Anthony Venn-Brown OAM (born 13 March 1951) is an Australian former evangelist in the Assemblies of God now (Australian Christian Churches) and an author whose book, A Life of Unlearning, describes his experience in Australia's first ex-gay program. He is also the co-founder and previous Convenor of Freedom 2b which is a network for GLBTIQ (Gay, Lesbian, Bisexual, Transgender, Intersex and Queer) people from Evangelical backgrounds. He is also the founder and CEO of Ambassadors & Bridge Builders International (ABBI).

== Early life ==
Anthony Venn-Brown was born in 1951 and raised in a family with a strong Anglican Church background (Anglo-Catholic). His family were committed to church life during his early years but as a teenager Anthony felt that the rituals, language and beliefs were irrelevant not only to him but also the generation of the 60's and he ceased all involvement in the church.
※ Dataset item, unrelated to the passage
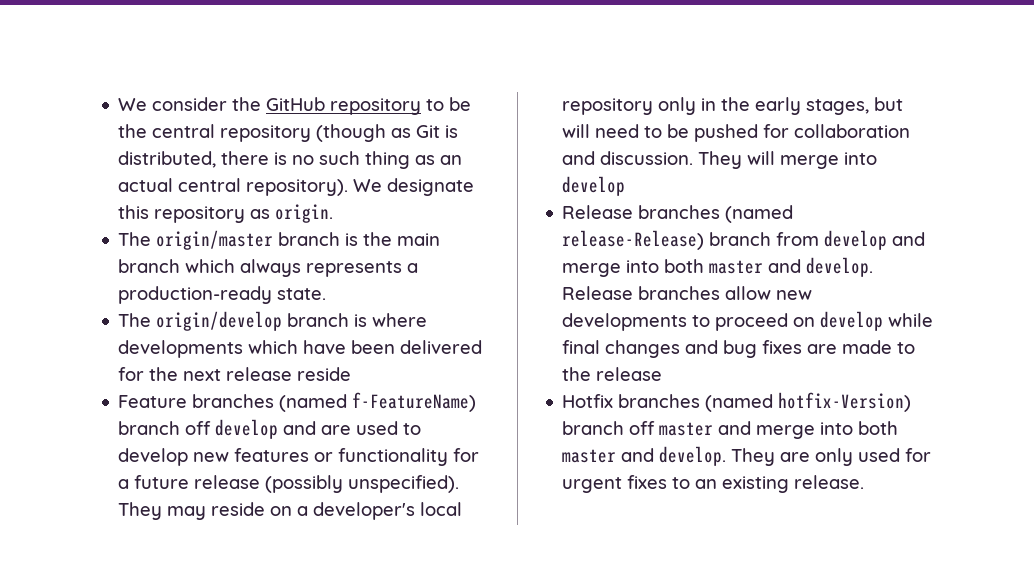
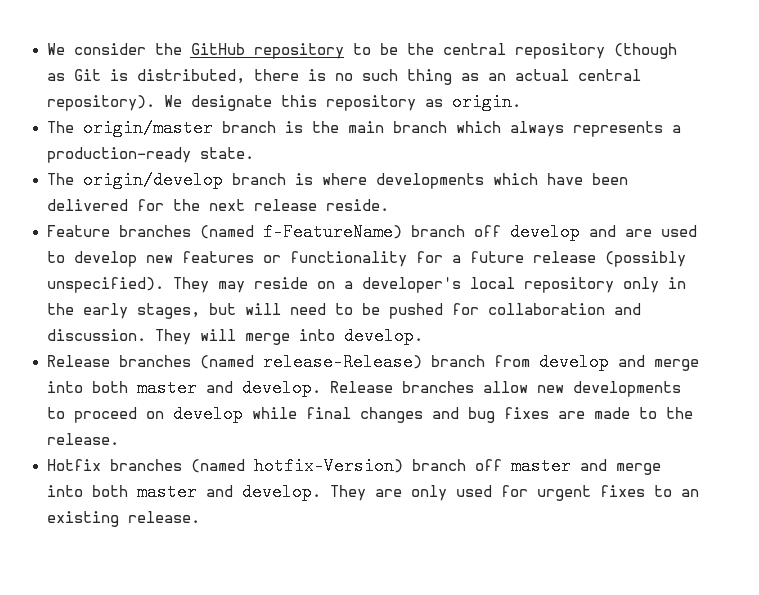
[297,367,352,381] reside -> [325,199,389,211] reside.
[562,176,626,196] develop -> [343,327,423,345] develop.
[596,367,663,381] release -> [46,433,119,445] release.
It was also at this time the awareness of his homosexuality increased. Australian society in the 60's viewed homosexuality as a mental illness/perversion and it was a criminal offence. This led to deep depression and a suicide attempt. Anthony Venn-Brown eventually made contact with evangelical Anglicans in the Sydney Diocese in his quest to be "normal" and acceptable to his family and friends and was converted in 1969. After his conversion in 1969, Anthony continued to be involved in evangelism and was baptised in a Baptist church. Many times he felt that God had answered his prayer and that he had been set free of his attraction to the same sex. However, although these moments were spiritually exhilarating they did not have a lasting impact on his life. Believing that 'more faith and more power' was needed to overcome his 'problem', Anthony began to explore his Christianity in the Charismatic renewal, which had just commenced in Sydney, and also traditional Pentecostal contexts. In 1971, after feeling a strong call to ministry, Anthony attended Faith Bible College, a pastoral and missionary training centre in New Zealand. After confessing to the leadership of the college that he still struggled with homosexuality, he underwent several weeks of exorcisms through the ministry of Pastor Neville Johnson at Queen Street Assemblies of God in Auckland. However, on returning to Australia, Anthony was still troubled by his sexuality, and believing that he could never serve God until this part of his life was overcome, he signed himself into a 'live-in' ex-gay program for six months at Moombara and Bundeena Christian Fellowship (a rehabilitation centre that claimed success for drug addicts, prostitutes and homosexuals). Anthony then moved to Orange, New South Wales in 1972 and began youth work for the local Assemblies of God Church and was married in 1974.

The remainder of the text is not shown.